LÚCIA MARTINS; PATRICIA DECIA
DA REPORTAGEM LOCAL

Os filmes que Ricardo Rodrigues assiste mais de 50 vezes são apenas piadas que Cesar Guirao não ouviria mais de uma vez.
Fã de efeitos especiais e filmes trash (de baixo orçamento, com muita violência e ficção), Rodrigues, 26, ganha a vida fazendo monstros e heróis de resina. Dormiu assistindo "A Lista de Schindler" (Steven Spielberg) e só vê dramas em casa se puder falar com alguém durante a exibição.
O ator Guirao, 29, prefere produções européias, adora o polonês Krzysztof Kieslowski ("A Liberdade é Azul") e nunca viu os filmes da trilogia Guerra nas Estrelas (de George Lucas). Para ele, cinema americano é "pasteurizado como Big Mac, feito para vender". "Eu adoro Big Mac", rebate Rodrigues.
Os dois se encontraram na última quinta-feira, a convite da Folha, para discutir cinema. A seguir, trechos da conversa.
(Lúcia Martins e Patricia Decia)

Rodrigues - Como você consegue não dormir assistindo
"A Lista de Schindler"?
Guirao - É só você ir pelo conteúdo, pela história. "A Lista..." é um filme especial por retratar esse período negro da história.

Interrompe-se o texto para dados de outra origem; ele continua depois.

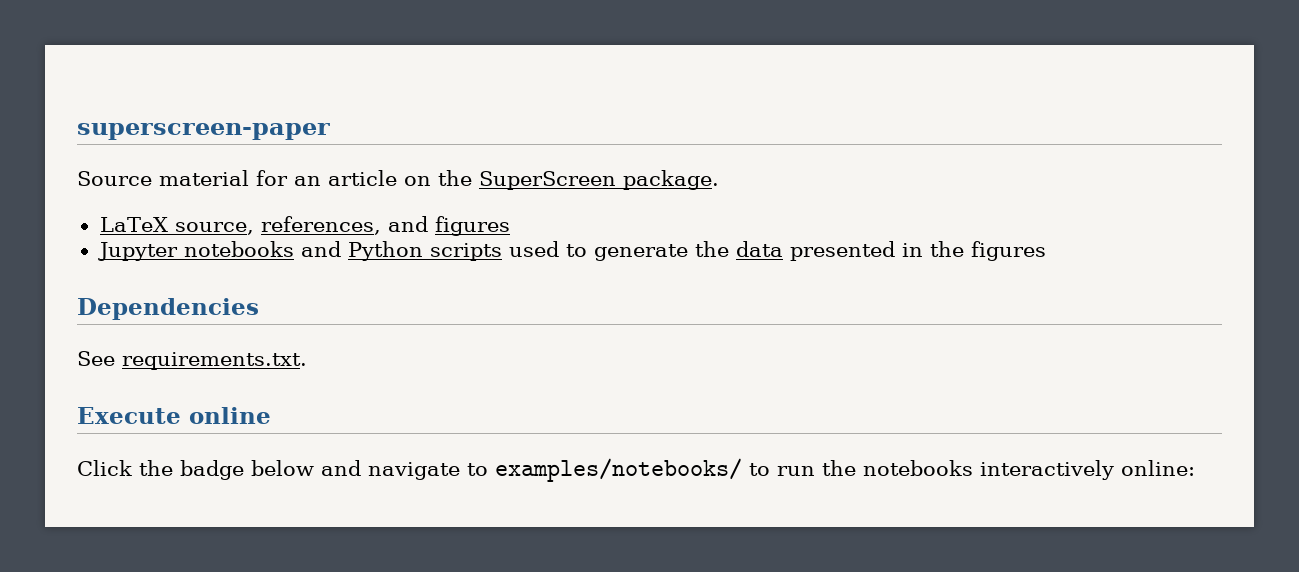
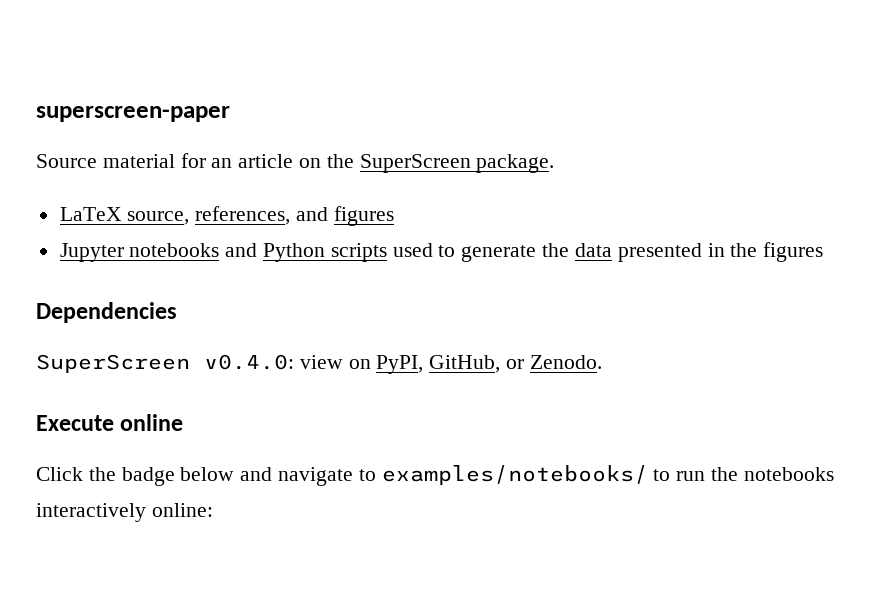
- See requirements.txt.
+ SuperScreen v0.4.0: view on PyPI, GitHub, or Zenodo.

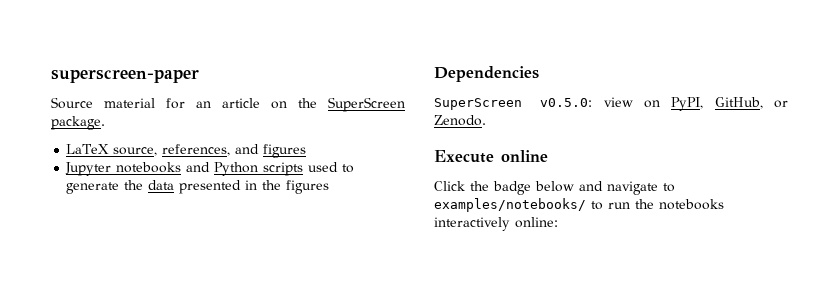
- SuperScreen v0.4.0: view on PyPI, GitHub, or Zenodo.
+ SuperScreen v0.5.0: view on PyPI, GitHub, or Zenodo.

Rodrigues - Até gosto desse tipo de filme. Só que não consigo ir ao cinema para assistir. É falta de hábito. Preciso de alguém para comentar...

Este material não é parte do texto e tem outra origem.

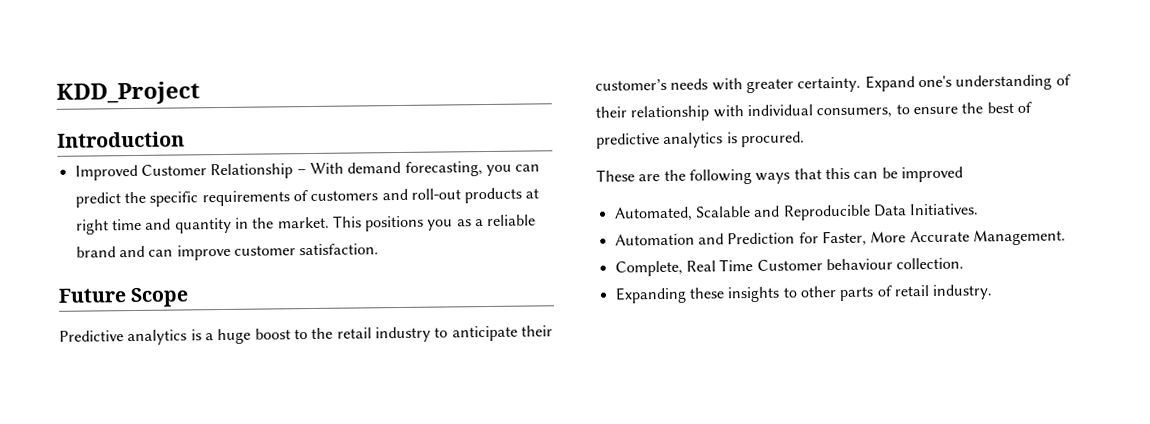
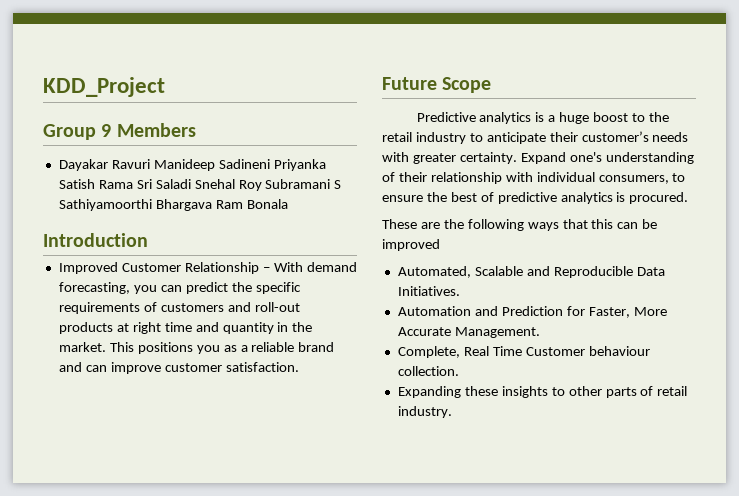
+ Group 9 Members
+ Dayakar Ravuri Manideep Sadineni Priyanka Satish Rama Sri Saladi Snehal Roy Subramani S Sathiyamoorthi Bhargava Ram Bonala

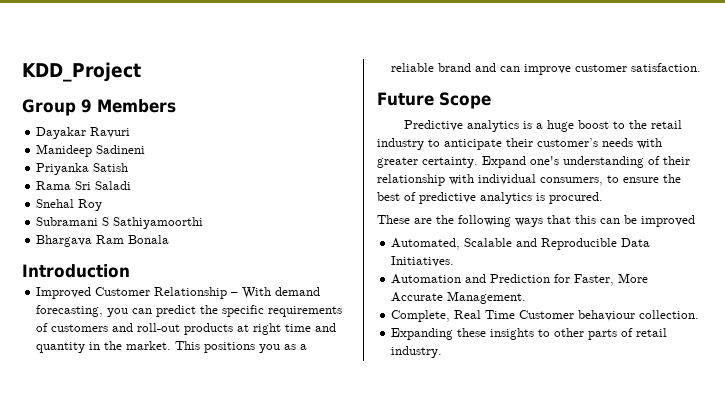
- Dayakar Ravuri Manideep Sadineni Priyanka Satish Rama Sri Saladi Snehal Roy Subramani S Sathiyamoorthi Bhargava Ram Bonala
+ Dayakar Ravuri
+ Manideep Sadineni
+ Priyanka Satish
+ Rama Sri Saladi
+ Snehal Roy
+ Subramani S Sathiyamoorthi
+ Bhargava Ram Bonala

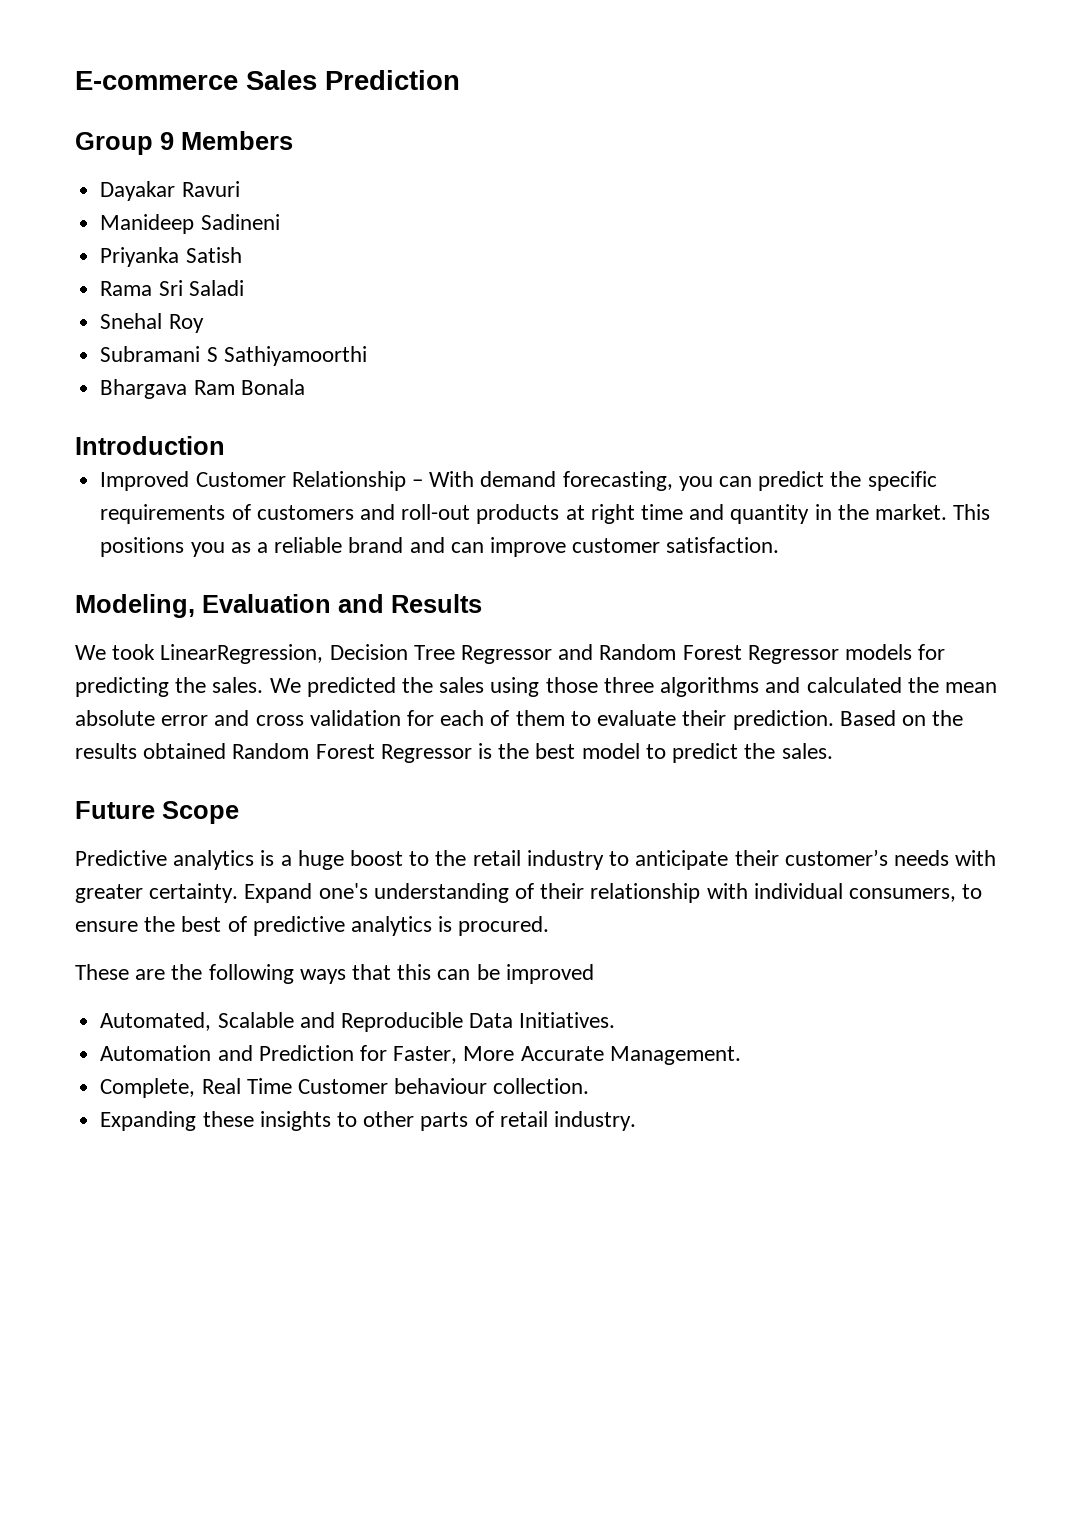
- KDD_Project
+ E-commerce Sales Prediction
+ Modeling, Evaluation and Results
+ We took LinearRegression, Decision Tree Regressor and Random Forest Regressor models for predicting the sales. We predicted the sales using those three algorithms and calculated the mean absolute error and cross validation for each of them to evaluate their prediction. Based on the results obtained Random Forest Regressor is the best model to predict the sales.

Guirao - Você acha que eles são complicados...
Rodrigues - Não, mas esse tipo de filme prefiro ver em casa. Gosto de ir ao cinema para ver filmes com efeitos especiais. Cinema para mim é adrenalina. E você, gosta de algum filme de terror ou ficção?
Guirao - Não sei se é trash, mas vi "Assassinos por Natureza". É uma outra linha do cinema norte-americano, para uns é trash, para outros, arte. Saí chapado. Achei demais, velocidade de videoclipe e um diretor (Oliver Stone) interessantíssimo.
Rodrigues - O que você achou de "Tomates Verdes Fritos"?
Guirao - É um filme americano bom. Eles fazem muita porcaria e de vez em quando coisa boa. "Tomates..." tem história interessante, atores maravilhosos, mas dentro da estética americana. Porque filme americano tem que vender. É como Big Mac: pasteurizado.
Rodrigues - Concordo, mas eu gosto de Big Mac (risos).
Guirao - Algum filme europeu interessou você?
Rodrigues - Tem o "Não Amarás". Achei fantástico. Gostei da neura do cara. Ele vê aquela garota com a prostituta e se apaixona, mas não sabe se é paixão ou só vontade de transar.
Guirao - Para ver um filme como "Não Amarás", você precisa de alguém para comentar?
Rodrigues - Preciso, para a gente bater papo, porque têm coisas que você não entende.
Guirao - Mas, ao mesmo tempo, filme trash é muito ruim.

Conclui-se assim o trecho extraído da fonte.